Everybody’s talking about turntable.fm these days, the service that allows you to create your own music rooms and share tunes with your friends. The New York based startup is such a huge hit that it appears that Lady Gaga and Kanye West are investing their possibly hard earned cash in the application.
We did a quick review of the site and came up with a positive impression. But Gaga/West story obscures an overlooked aspect of turntable.fm—the venue is a great source for classical music.
Here’s a tip: if you are a classical music lover, the turntable.fm room to hang out at is Classical of any kind, run by small ring of classical music mavens with excellent taste. There’s also another room called Classical Brevity, but Any Kind seems to be the place to be.
Here’s a list of some recent selections chosen by the Any Kind group:
Du bist der Lenz
Knappertsbusch, Varnay, Windgassen, Hotter, Brouwenstijn- 2:08
Room vote: 55%
Firebird Suite: I. IntroductionLeopold Stokowski’s Symphony Orchestra
– 3:13
Room vote: 71%
Piano Sonata #16 In C Major, K 545 – 2.
Adagio
Wolfgang Amadeus Mozart
– 5:59
Room vote: 68%
Danzas Españolas: II. Oriental
Marie-Andrée Ostiguy
– 3:57
Room vote: 65%
Piano Sonata No. 3 in F#m, op. 23 :
I. Drammatico
Vladimir Ashkenazy
– 6:15
Room vote: 72%
Overture To Der Freischütz, Op.77
Budapest Philharmonic Orchestra
– 11:36
Room vote: 81%
Stravinsky – The Rite of Spring,
Part I – The Adoration of the Earth:
Budapest Philharmonic Orchestra
– 3:12
Room vote: 61%
07 Piano Quintet – V. Moderato
Alfred Schnittke
– 3:58
Room vote: 72%
This only gives you a partial sense of the enormous range of classical music played in the room. Turntable.fm has a huge database of classical music. But one problem is that its metadata system seems to be more oriented towards listing popular pieces, which usually require less fields. That, I suspect, is why you don’t always see the composer on the performance listings as classical pieces are played.

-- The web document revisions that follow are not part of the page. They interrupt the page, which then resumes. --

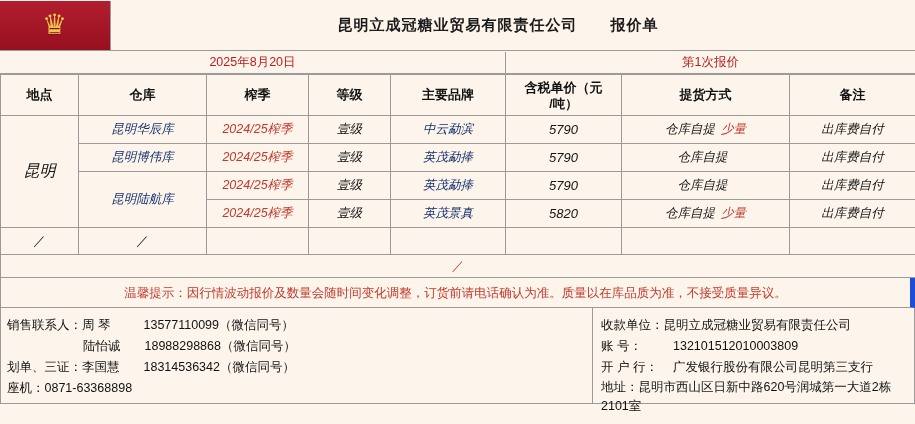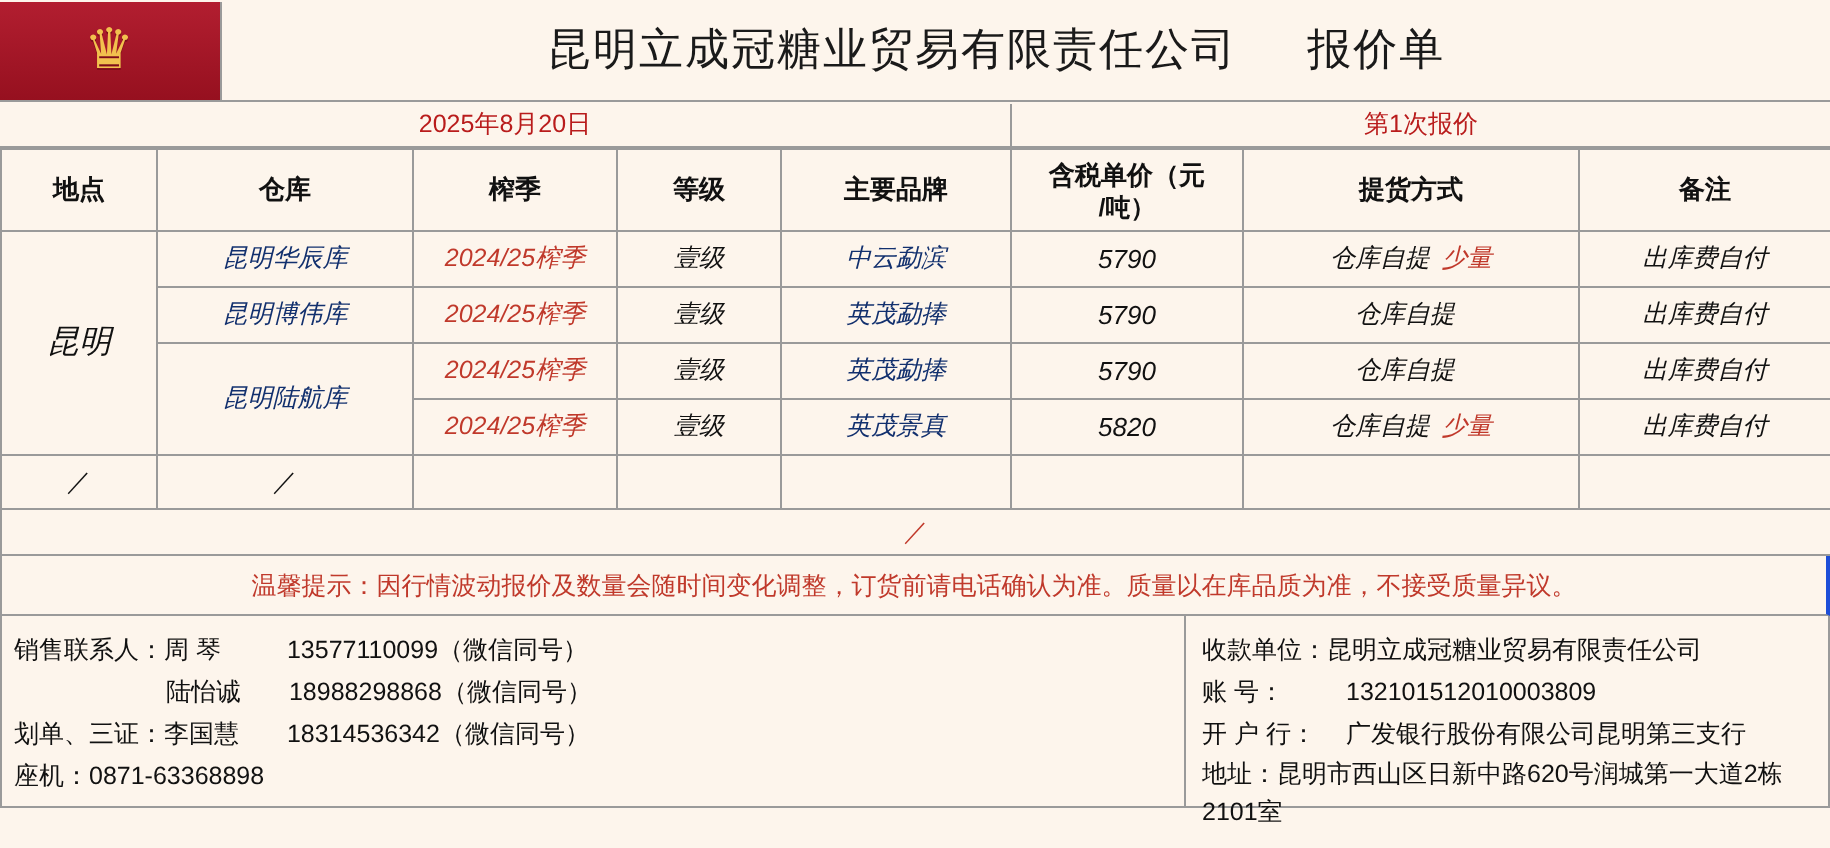--- a/index.html
+++ b/index.html
@@ -43,22 +43,22 @@
   .logo-crown {
     color: #f2c14e;
     font-size: 28px;
     line-height: 1;
     letter-spacing: 1px;
     text-shadow: 0 1px 0 #7d0d1a;
   }
   .title-cell {
     flex: 1;
     text-align: center;
-    font-size: 22px;
-    font-weight: normal;
+    font-size: 15px;
+    font-weight: bold;
     color: #1a1a1a;
     letter-spacing: 1px;
     padding-right: 30px;
   }
   .title-cell .doc-type {
     margin-left: 28px;
   }
 
   
   .date-row {
@@ -140,21 +140,21 @@
   .blank-row td {
     height: 22px;
     color: #c0392b;
   }
 
   
   .notice {
     height: 30px;
     line-height: 30px;
     border-left: 1px solid #9a9a9a;
-    border-right: 2px solid #1d4ed8;
+    border-right: 5px solid #1d4ed8;
     border-bottom: 1px solid #9a9a9a;
     text-align: center;
     color: #c0392b;
     font-size: 12.5px;
     background: #fdf5ec;
     box-sizing: border-box;
   }
 
   
   .footer {

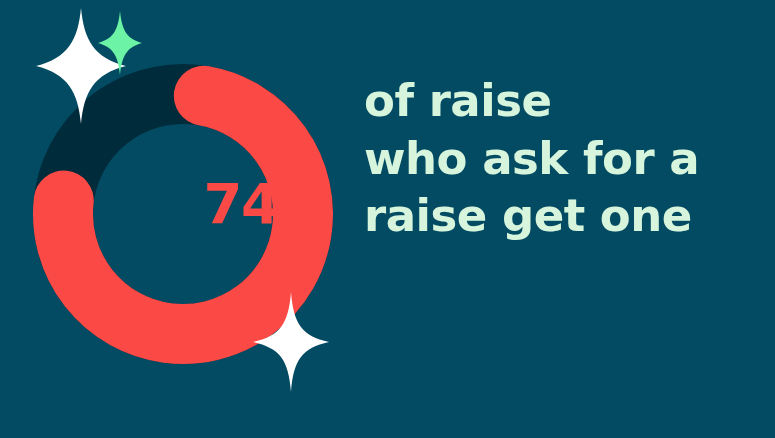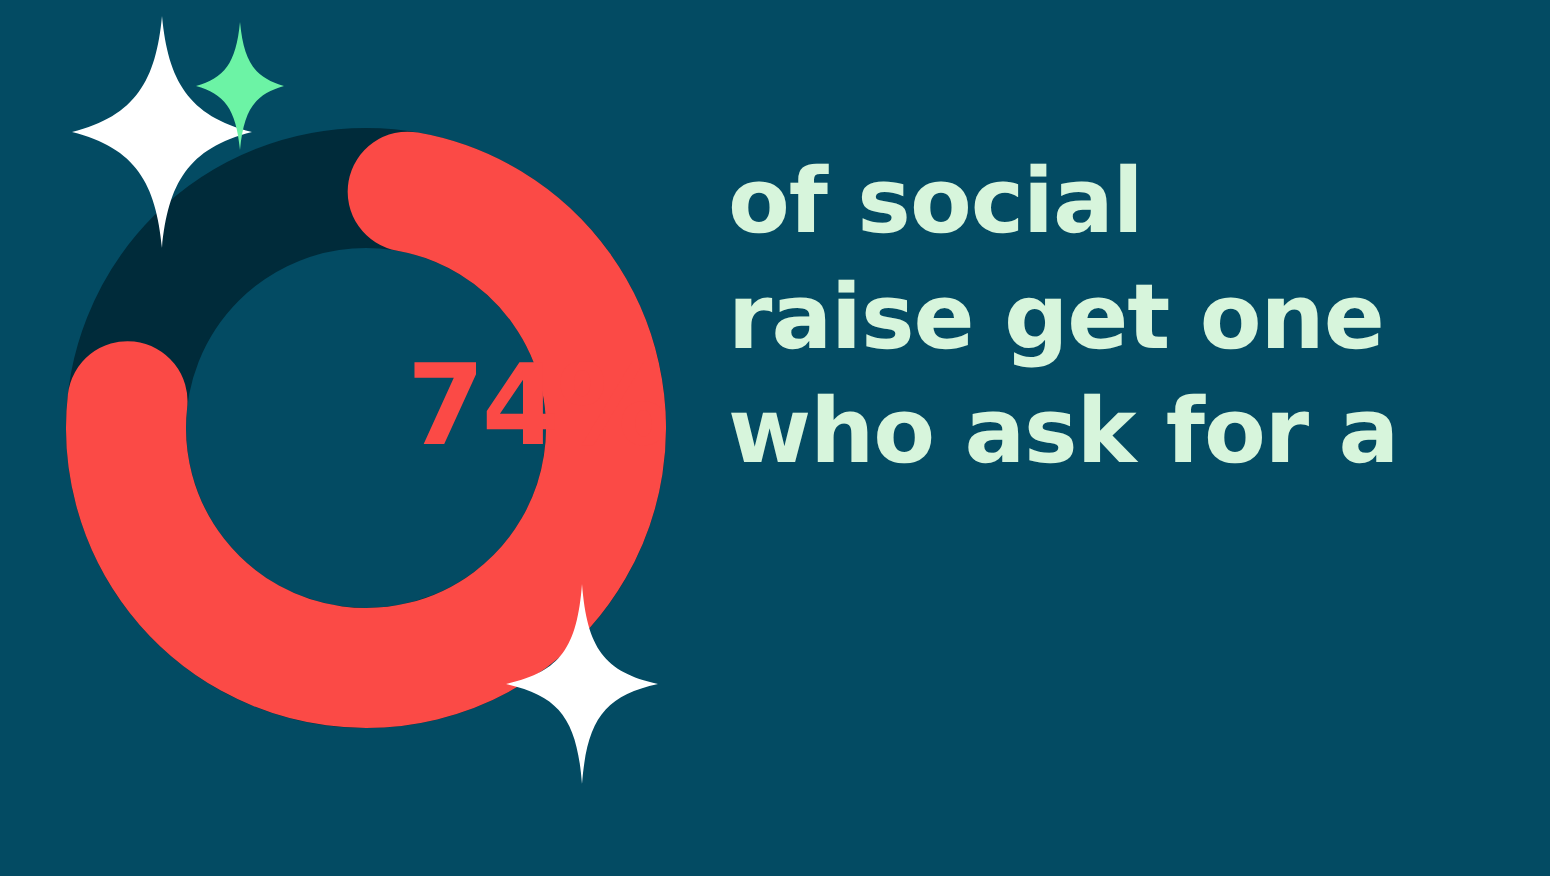--- a/index.html
+++ b/index.html
@@ -90,18 +90,18 @@
     <path fill="#FFFFFF" d="M 291 292
              C 293.5 324, 302 336, 329 342
              C 302 348, 293.5 360, 291 392
              C 288.5 360, 280 348, 253 342
              C 280 336, 288.5 324, 291 292 Z"></path>
   </svg>
 
   <div class="pct-label" style="color: rgb(251, 74, 70);">74%</div>
 
   <div class="headline" style="color: rgb(215, 245, 220);">
-    <span class="headline-line">of social</span>
+    <span class="headline-line">of raise</span>
+    <span class="headline-line">who ask for a</span>
     <span class="headline-line">raise get one</span>
-    <span class="headline-line">who ask for a</span>
   </div>
 
 </div>
 
 </body></html>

But that flaw also makes Classical of Any Kind lots of fun. The participants sometimes chat and guess who the composer is as the piece plays.
The Any Kind room has a set of very reasonable rules. The room is
strictly for classical music of any era (Early music through the Modern Era) and both instrumental and vocal works are welcome. Modern Era music can get pretty out there, and anything from Cage’s 4’33” to Reich’s “It’s Gonna Rain” to computer music is acceptable. We highly encourage you to be creative in your music choices, and don’t just play Claire de Lune or the first movement of the “Moonlight” Sonata! Many of the users of this room have heard the classical standards many, many times and we would love to hear more interesting programming. However, if you are new to the genre, please don’t feel like you can’t play one of the more famous pieces just because the rest of us are snobs!
Movie music, game music, and instrumental covers of rock and pop songs are discouraged.
The fact that something is being played by an orchestra, piano, string quartet, or whatever typical classical grouping of instruments does not make it classical music. Similarly, having Pavarotti sing alongside Bono with U2 does not suddenly make that music classical either.
But various kinds of crossover music (think Kronos Quartet) are played in the room.
One of the biggest problems is trolls: people who come into the room and start playing House or heavy metal, or are rude. Turntable.fm has a boot mechanism that’s available to the room’s founder and to the current moderator of the room. Yesterday I saw some booting take place (even did some myself in my brief stint as the moderator). But mostly the room is occupied by polite and enthusiastic classical music lovers.
“Basically, please just keep it clean and in the realm of classical, and we’ll all have a good time!” the Any Kind instructions conclude.